Fretboard Notes
The neck, fully labelled
Every fret on every string. Tap a note name to light up every place it lives on the neck — the constellation is what your eye is learning to find.
Two anchors save your life: every open string repeats at the 12th fret, and every note at fret 5 (or 4 on the B string) matches the next open string up. Memorise the natural notes (no sharps/flats) on the low E and A strings — the rest of the neck falls out from those two.
Why this matters
If you can't immediately point to D on the G string, every other skill on guitar — soloing, comping, building chords on the fly — runs at half speed. Note recall is the keyboard equivalent of touch-typing: invisible when you have it, crippling when you don't.
This trainer is fast. Prompts come one after the other, you click, you move on. The reps build the muscle.

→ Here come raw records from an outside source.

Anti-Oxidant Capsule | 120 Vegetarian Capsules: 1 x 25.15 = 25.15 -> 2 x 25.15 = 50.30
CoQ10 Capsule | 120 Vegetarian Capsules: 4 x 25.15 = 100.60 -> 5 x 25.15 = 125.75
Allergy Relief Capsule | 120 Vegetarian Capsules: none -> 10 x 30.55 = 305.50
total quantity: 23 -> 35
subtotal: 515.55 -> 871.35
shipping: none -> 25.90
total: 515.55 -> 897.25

Anchor frets — the shortcuts
You don't need to memorise 72 positions cold. Three anchors collapse the work:
| Anchor | What it gives you |
|---|---|
| Open strings | E · A · D · G · B · e (low to high). The starting points for every string. |
| 5th fret rule | Every fret-5 note matches the next open string up — except the G string (use fret 4 there because B is only 4 semitones from G). This is how guitarists tune by ear. |
| 12th fret = octave | Whatever you know at fret X repeats at fret X+12. Fret 12 looks exactly like the open strings, an octave higher. |
| Inlay dots: 3, 5, 7, 9, 12 | The double-dot at 12 is the visual reset. Frets 3, 5, 7, 9 are where the natural notes cluster on the lowest strings. |
The visualizer above this section is the entire fretboard with every note printed. Tap a root chip (C, D, …) to light up that note across all six strings — that's the "constellation" each note forms. Internalising the constellation for A, D, E, and G is 80% of the work.
Memory technique: octave shapes
Every note repeats in three places within a 12-fret span. The shapes between octaves are constant:
- Low E → D string, +2 frets — e.g. A on low E (fret 5) and A on D string (fret 7).
- A → G string, +2 frets — e.g. D on A (fret 5) and D on G (fret 7).
- D → B string, +3 frets — yes, +3 not +2. The G–B interval is a major 3rd, not a 4th. The B string is the troublemaker.
- G → high e, +3 frets — same compensating jump.
If you know a note in one place, the other two are these fixed offsets away. The Octave Trainer drills exactly these shapes.
Why piano players have it easier (and why we don't care)
On piano, every note has exactly one home. On guitar, the same pitch lives in 3–4 places, which is what makes the instrument hard to learn but vastly more expressive to play. The redundancy is a feature: knowing all the places to find a G means you can pick the fingering that fits the rest of the phrase, instead of being stuck with one shape.